====== Given records ======

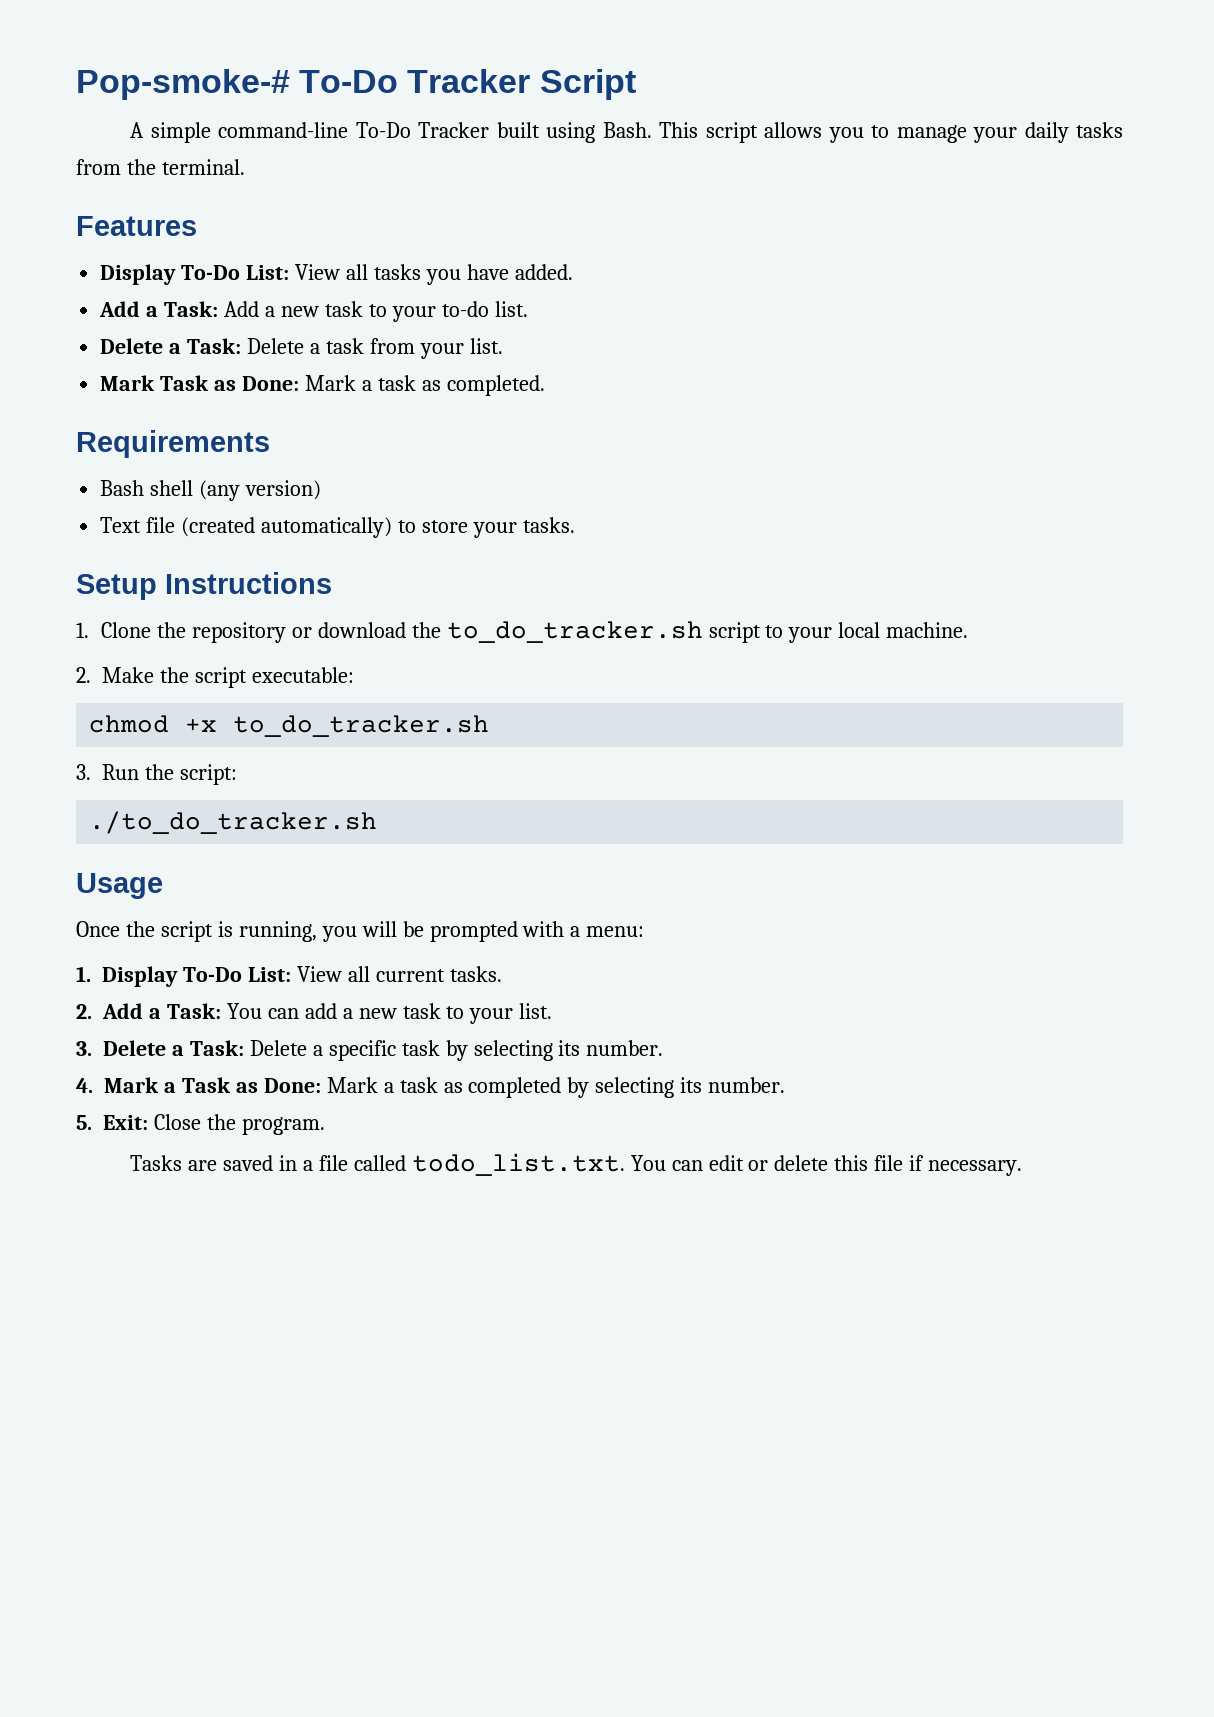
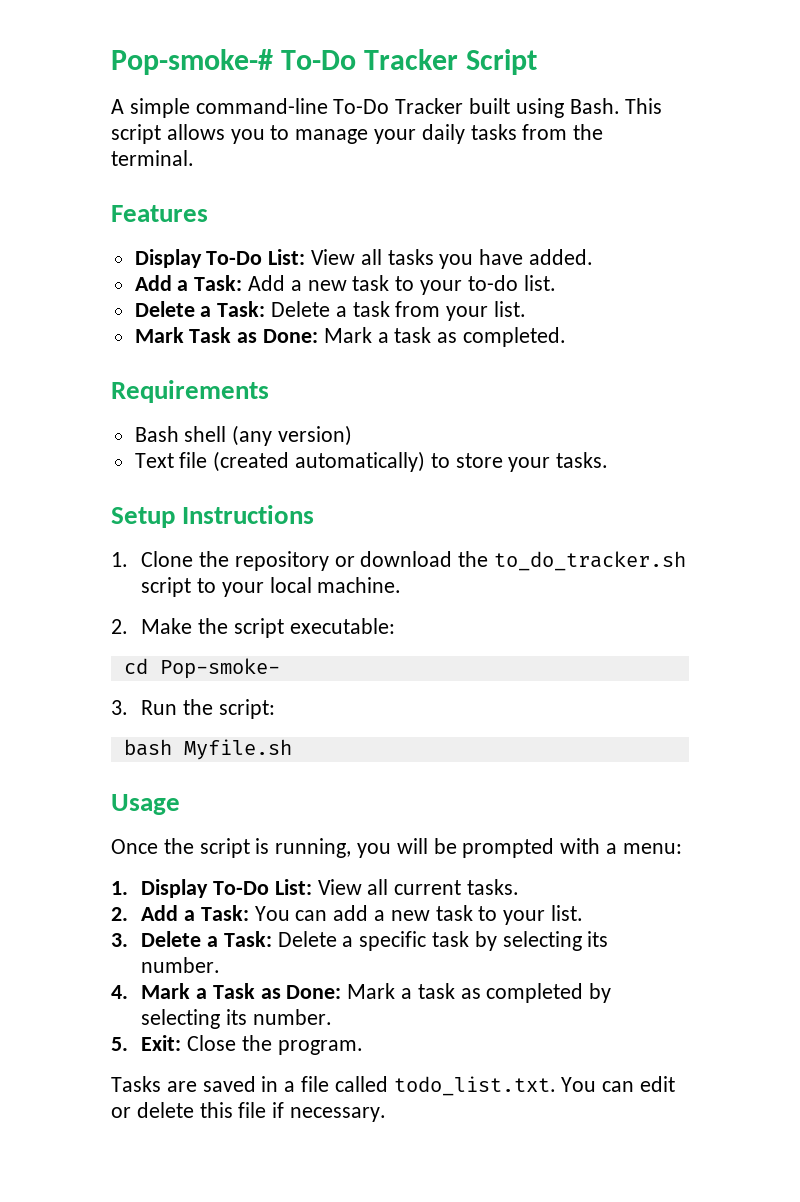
- chmod +x to_do_tracker.sh
+ cd Pop-smoke-
- ./to_do_tracker.sh
+ bash Myfile.sh

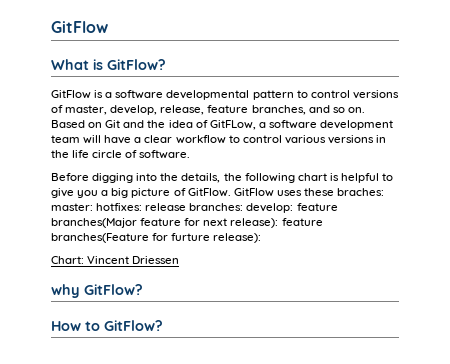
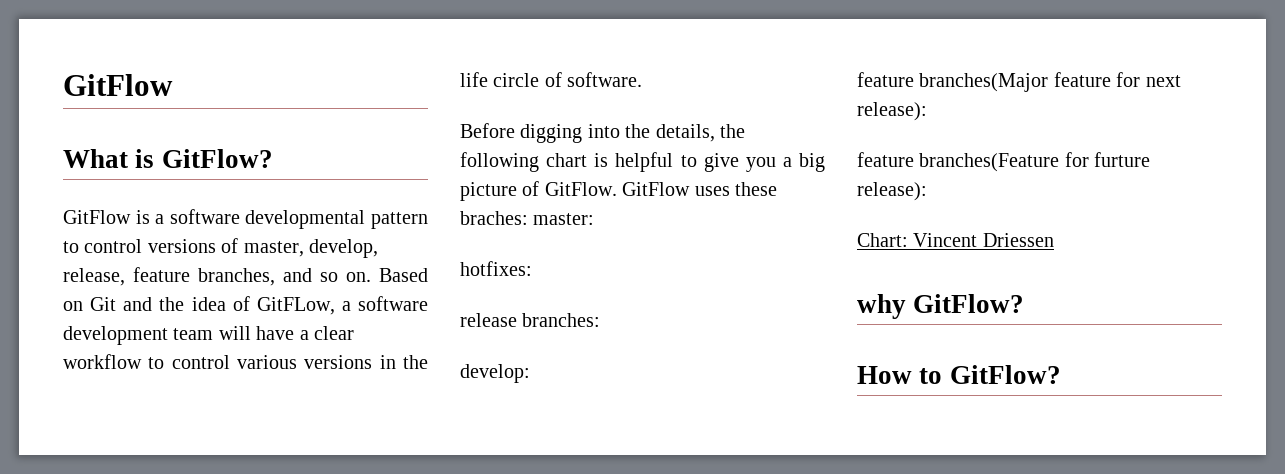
- GitFlow uses these braches: master: hotfixes: release branches: develop: feature branches(Major feature for next release): feature branches(Feature for furture release):
+ GitFlow uses these braches: master:
+ hotfixes:
+ release branches:
+ develop:
+ feature branches(Major feature for next release):
+ feature branches(Feature for furture release):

======

Exercise brief
Write out every entry again word for word, without any of the pictures.

Solution to the problem
- chmod +x to_do_tracker.sh
+ cd Pop-smoke-
- ./to_do_tracker.sh
+ bash Myfile.sh

- GitFlow uses these braches: master: hotfixes: release branches: develop: feature branches(Major feature for next release): feature branches(Feature for furture release):
+ GitFlow uses these braches: master:
+ hotfixes:
+ release branches:
+ develop:
+ feature branches(Major feature for next release):
+ feature branches(Feature for furture release):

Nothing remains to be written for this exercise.